» About this exercise: Would you write out every record that follows exactly, with the pictures left out?

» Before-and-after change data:

+--

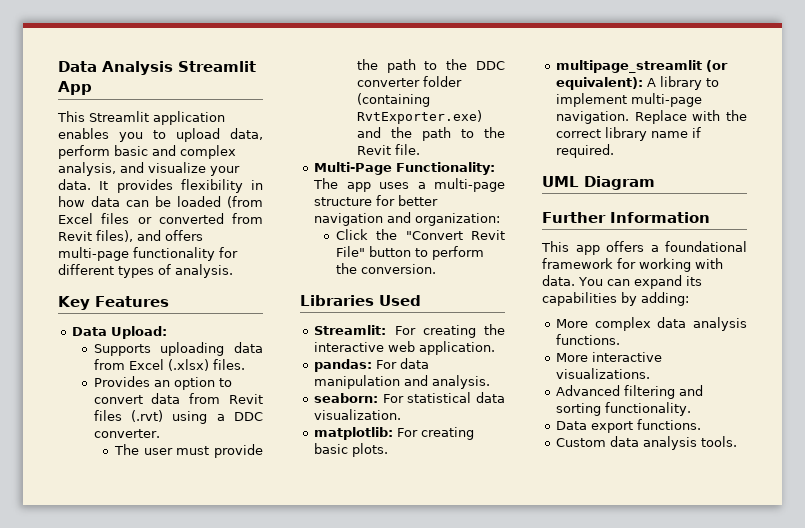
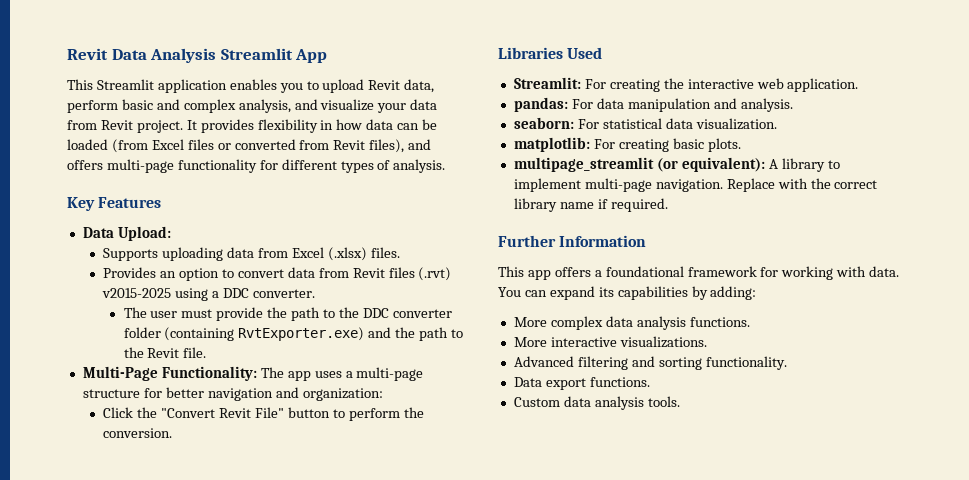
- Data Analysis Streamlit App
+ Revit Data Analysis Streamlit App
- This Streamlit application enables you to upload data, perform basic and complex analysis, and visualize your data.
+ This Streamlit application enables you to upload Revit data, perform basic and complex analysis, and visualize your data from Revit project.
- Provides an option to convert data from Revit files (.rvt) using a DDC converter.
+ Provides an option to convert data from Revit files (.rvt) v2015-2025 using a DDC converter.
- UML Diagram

+--

» Result of the exercise:
- Data Analysis Streamlit App
+ Revit Data Analysis Streamlit App
- This Streamlit application enables you to upload data, perform basic and complex analysis, and visualize your data.
+ This Streamlit application enables you to upload Revit data, perform basic and complex analysis, and visualize your data from Revit project.
- Provides an option to convert data from Revit files (.rvt) using a DDC converter.
+ Provides an option to convert data from Revit files (.rvt) v2015-2025 using a DDC converter.
- UML Diagram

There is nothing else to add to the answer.